Hurd’s Island has been at the heart of Aurora for a long time. As neutral territory, it was the site of the East vs. West high school football game from 1893 to 1919. By the 1940s there was playground equipment there.
I can vaguely remember two huge gas tanks on Hurd’s Island. They were several stories tall and were filled with manufactured gas which was forced into underground mains and carried to homes and businesses. The tanks contained cylinders that would slide down to force the gas out. When the cylinders hit bottom, they would be brought back to the top to start over again.
I learned to swim at the original YMCA at the southeast corner of Downer Place and LaSalle Street. All summer long my friends and I would swim in the Fox just off Hurd’s Island under the North Avenue Bridge.
I also fished the Fox, using the brick stairs from the west side of the bridge to get to the riverbank, or sitting on the former Burlington Railroad bridge a couple hundred feet farther north. If a train happened to come along I removed myself to the wooden sidewalk on the upstream side.

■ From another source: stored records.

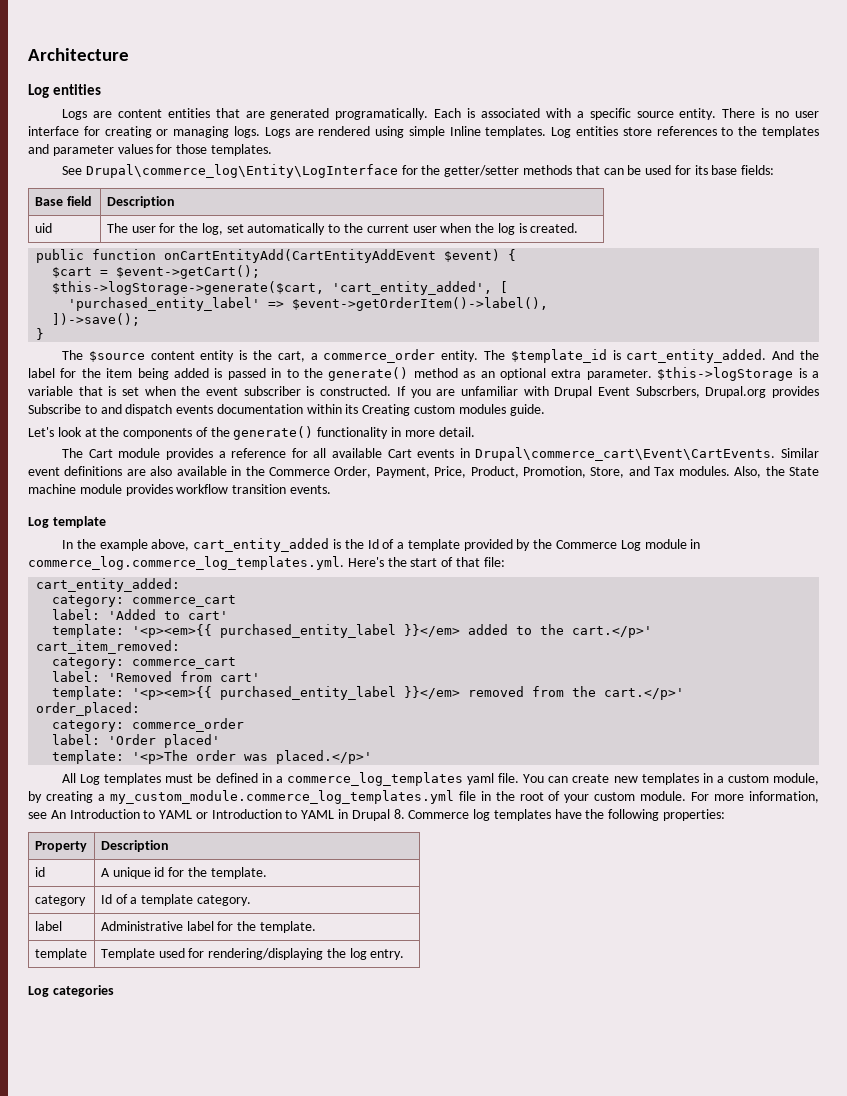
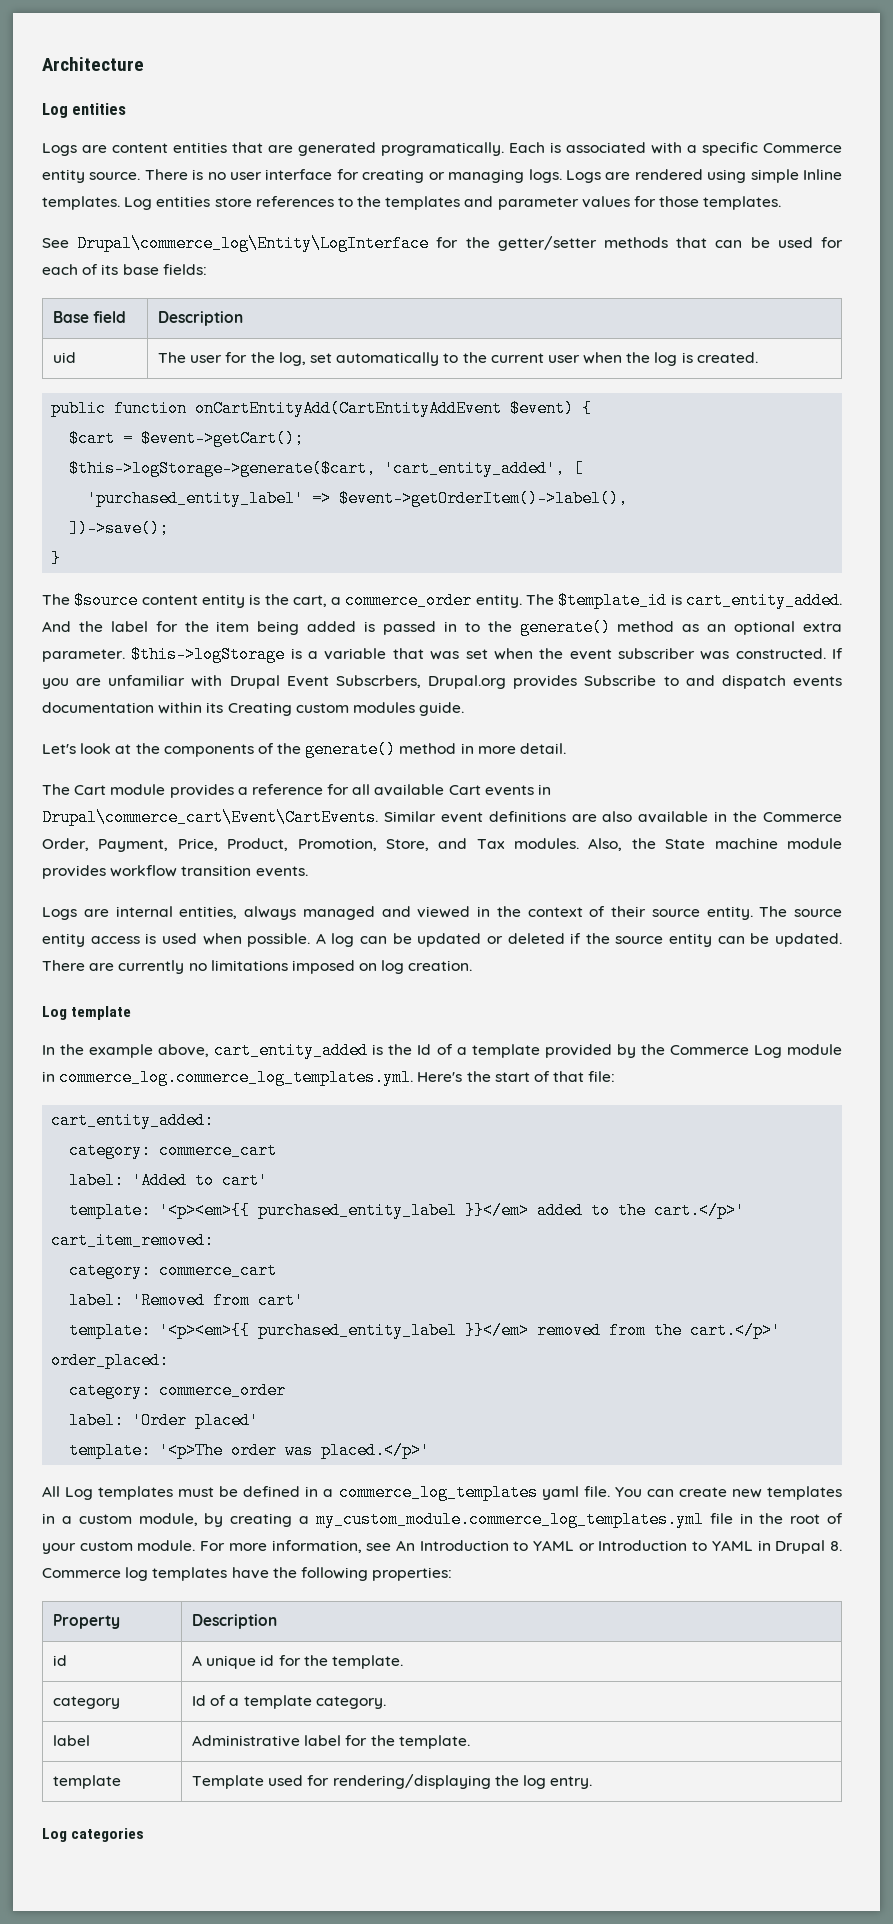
- Each is associated with a specific source entity.
+ Each is associated with a specific Commerce entity source.
- See Drupal\commerce_log\Entity\LogInterface for the getter/setter methods that can be used for its base fields:
+ See Drupal\commerce_log\Entity\LogInterface for the getter/setter methods that can be used for each of its base fields:
- $this->logStorage is a variable that is set when the event subscriber is constructed.
+ $this->logStorage is a variable that was set when the event subscriber was constructed.
- Let's look at the components of the generate() functionality in more detail.
+ Let's look at the components of the generate() method in more detail.
+ Logs are internal entities, always managed and viewed in the context of their source entity. The source entity access is used when possible. A log can be updated or deleted if the source entity can be updated. There are currently no limitations imposed on log creation.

The channel catfish were great there. I would buy a small bag of jumbo shrimp for 25 cents from Stein’s Fish Market at the corner of River Street and Galena Boulevard and fish all day with it. The catfish loved it. It wasn’t until later that I figured out humans also like shrimp.
On some days, I would go down to the riverbank behind the public library by using the stone steps on the south side of the Benton Street Bridge. The channel between Stolp Island and the uninhabited island just south of it was another great place for the channel cat.
I’d toss carp back and bring the rest of my catch home and clean it for the dinner table, even though as a kid I didn’t like fish and wouldn’t eat it.
The electric power plant on the east shore south of Benton Street was a notable feature along the river. I recall a gigantic coal pile between the power plant and the main line of the railroad that we kids used to climb on and then sort of slide down. Love Brothers Foundry was across the street from the power plant.
In 1951, a dam was built to bring the water level up high enough so the turbines could be cooled by river water.
The engineer in charge of the dam project had an office in the former Steck Coal Company building at the northeast corner of River Street and North Avenue where Steck Park is now.
When he got tired of us kids hanging around, he would put together a scavenger hunt, an exercise that could pretty much fill the entire day and might lead us as much as a mile away. At the end we would find a few bucks that we would split for candy or Cokes. The gas station across from his office had a nickel Coke machine that ended up with some of our money on hot days.
When the dam was finished, we continued to swim in the river. It was shallow enough to walk up to the dam, but we steered clear of it because of a strong undertow that had killed more than one person who got too close. The water below the dam was a great place to catch bass.
Eventually the power plant was razed and the North Avenue dam, no longer needed, was removed to eliminate the stagnation it caused upstream.
On the west shore north of the railroad bridge was a semi-wooded area, which included a path that went toward Benton Street. My dad, having grown up nearby on Woodlawn, told me this was known as a place where “hobos” lived. I don’t recall seeing any, though.
The railroad bridge was used by a small steam engine and later a diesel engine that delivered rail cars to businesses along River Street. At that time the elevation of the tracks through downtown had not been built and the bridge was part of the original main line for the CB&Q RR, often called just “the Q” in my dad’s day.
There were two spurs on the west side of the river, one spur going south across Rathbone Avenue toward Montgomery and the other going west across South Lake Street toward Sugar Grove.
Two businesses that used the railroad fright service along Middle Avenue were the Aurora Beacon-News for delivery of its rolls of paper and the White and Todd Lumber Yard which was at Benton and Lake Streets.
Spending my boyhood summers along the banks and in the waters of the Fox gave me a real relationship with the river and a cherished set of memories unique to the time and the place.